[Opening Data for review section]
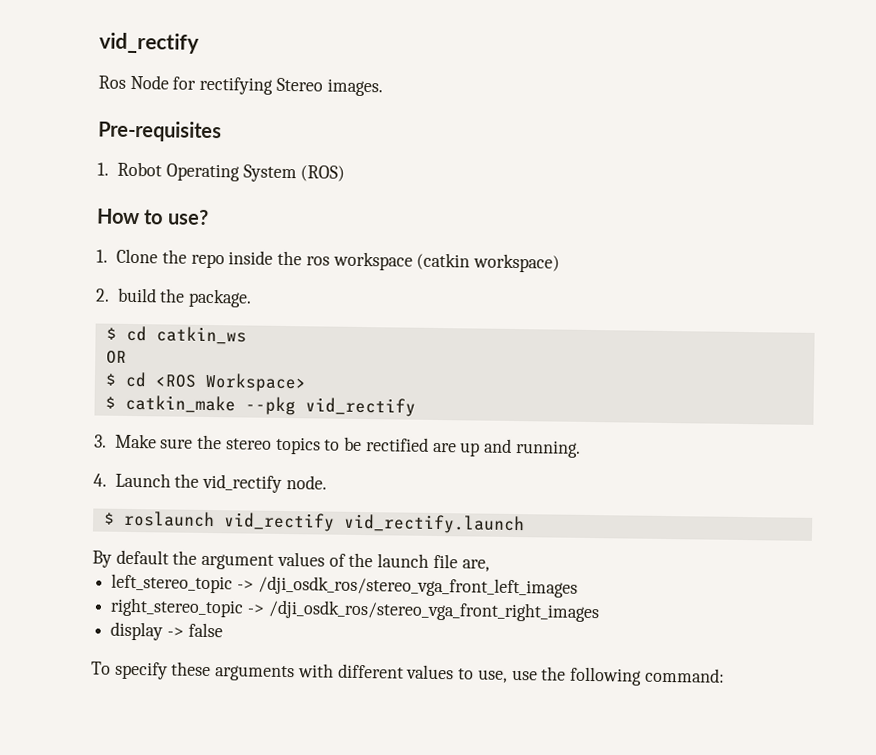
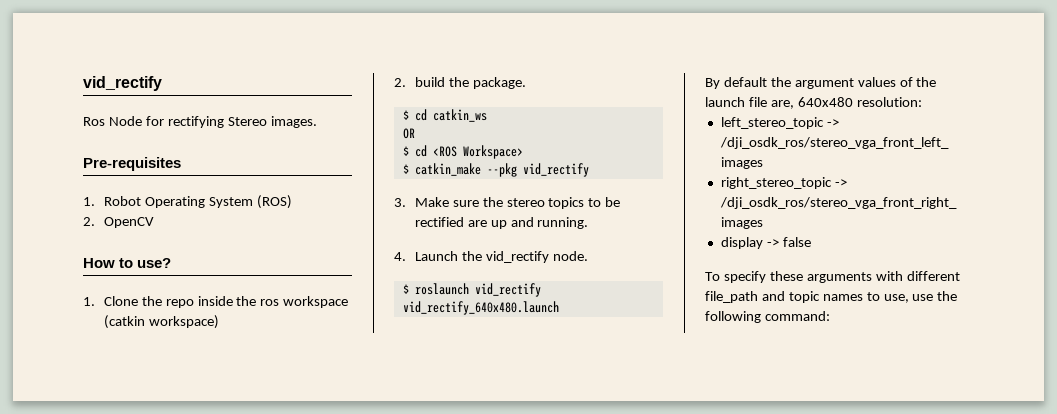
(346, 173) none -> [83,217,154,228] // 2. OpenCV
[342,513,525,535] vid_rectify.launch -> [402,301,559,315] vid_rectify_640x480.launch
(490, 565) none -> [797,97,922,107] 640x480 resolution:
[406,664,455,680] values -> [705,291,863,303] file_path and topic names

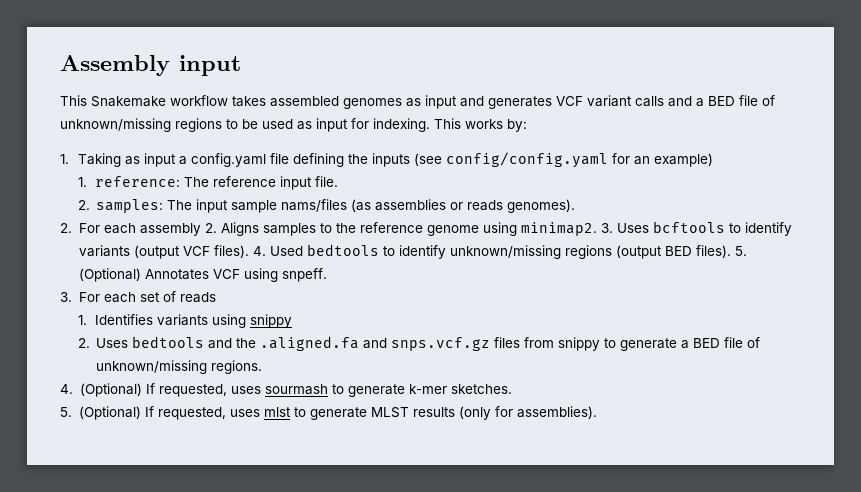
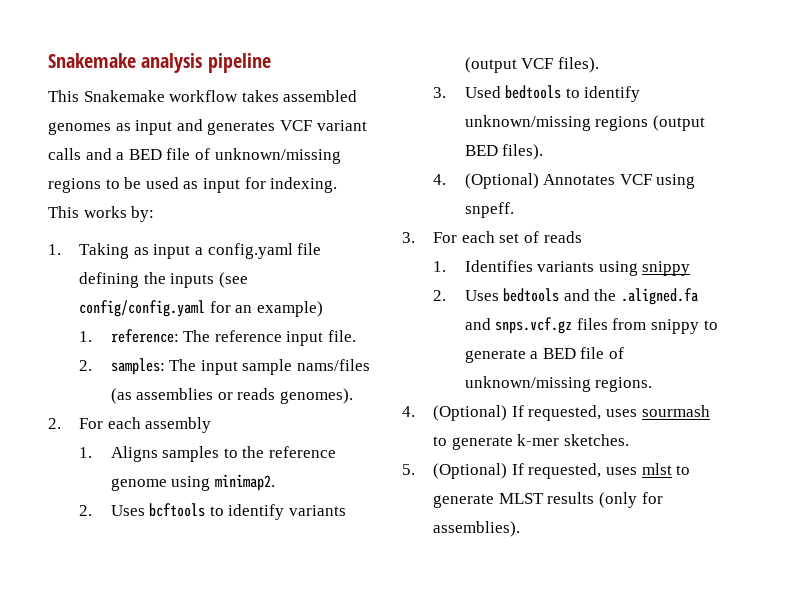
[60,55,241,76] Assembly input -> [48,53,271,73] Snakemake analysis pipeline
[204,223,217,233] 2. -> [79,447,93,458] // 1.
[600,223,613,233] 3. -> [79,505,93,516] // 2.
[252,246,266,256] 4. -> [433,87,447,98] // 3.
[734,246,747,256] 5. -> [433,174,447,185] // 4.

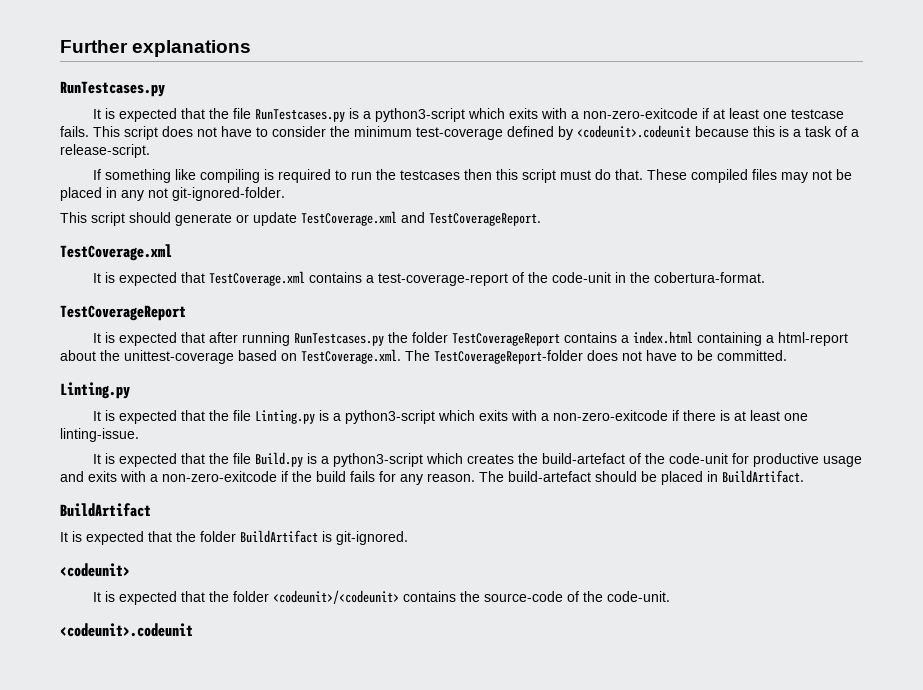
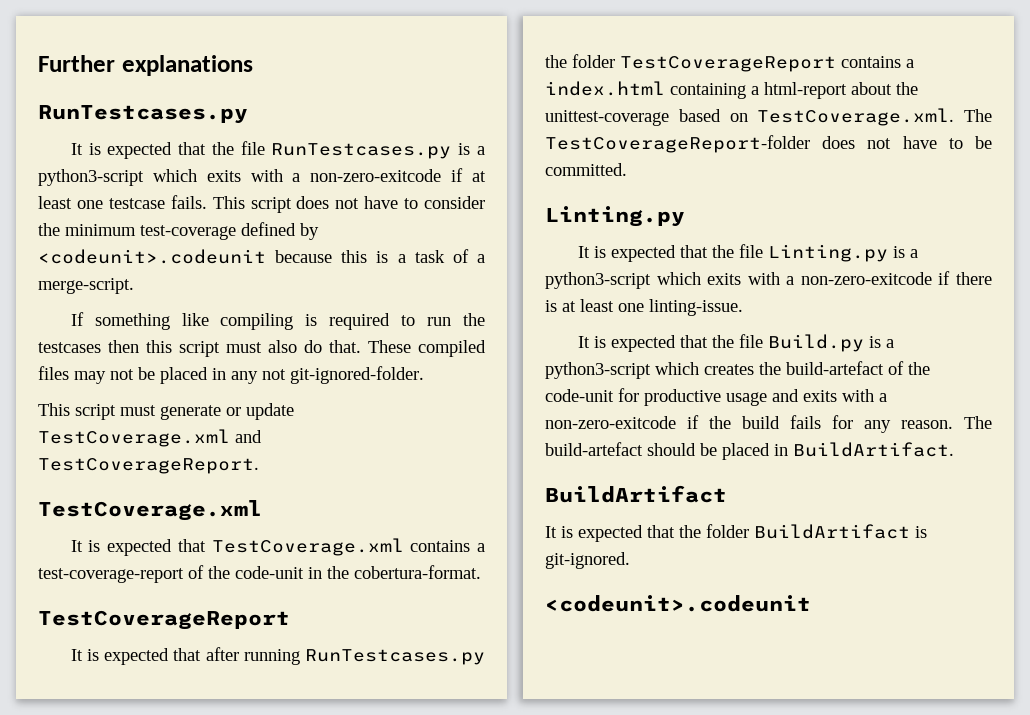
[60,144,150,158] release-script. -> [38,278,134,294] merge-script.
(591, 175) none -> [268,340,297,353] also
[129,212,171,223] should -> [120,405,156,416] must
[60,563,130,577] [92,590,670,605] // <codeunit> // It is expected that the folder <codeunit>/<codeunit> contains the source-code of the code-unit. -> (630, 560) none

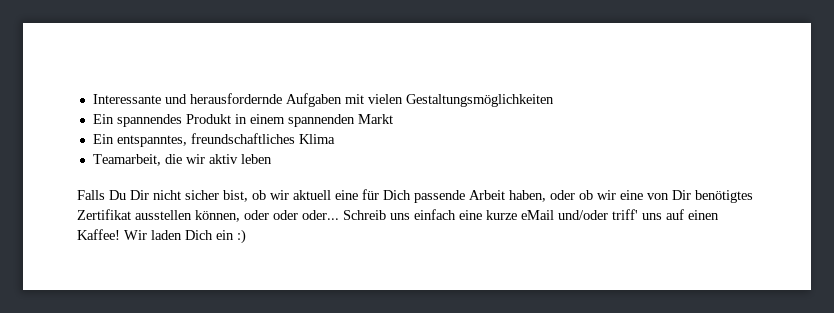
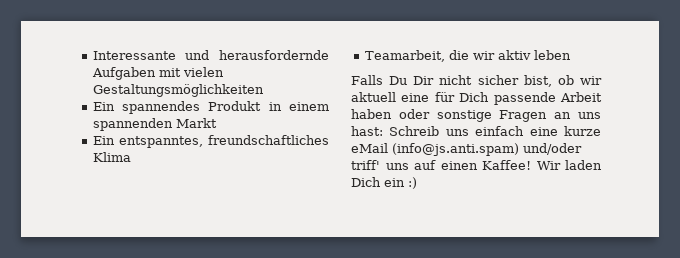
[509,190,753,203] [77,209,339,222] haben, oder ob wir eine von Dir benötigtes Zertifikat ausstellen können, oder oder oder... -> [351,109,601,122] [351,126,383,136] haben oder sonstige Fragen an uns hast:
(554, 215) none -> [392,143,519,156] (info@js.anti.spam)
[Closing Data for review section]
#### Activity
Your output should be the lines above from the one that contains "[342,513,525,535] vid_rectify.launch ->" through the one that contains "[60,563,130,577] [92,590,670,605] //", word for word, with pictures left out.

#### Your response
[342,513,525,535] vid_rectify.launch -> [402,301,559,315] vid_rectify_640x480.launch
(490, 565) none -> [797,97,922,107] 640x480 resolution:
[406,664,455,680] values -> [705,291,863,303] file_path and topic names

[60,55,241,76] Assembly input -> [48,53,271,73] Snakemake analysis pipeline
[204,223,217,233] 2. -> [79,447,93,458] // 1.
[600,223,613,233] 3. -> [79,505,93,516] // 2.
[252,246,266,256] 4. -> [433,87,447,98] // 3.
[734,246,747,256] 5. -> [433,174,447,185] // 4.

[60,144,150,158] release-script. -> [38,278,134,294] merge-script.
(591, 175) none -> [268,340,297,353] also
[129,212,171,223] should -> [120,405,156,416] must
[60,563,130,577] [92,590,670,605] // <codeunit> // It is expected that the folder <codeunit>/<codeunit> contains the source-code of the code-unit. -> (630, 560) none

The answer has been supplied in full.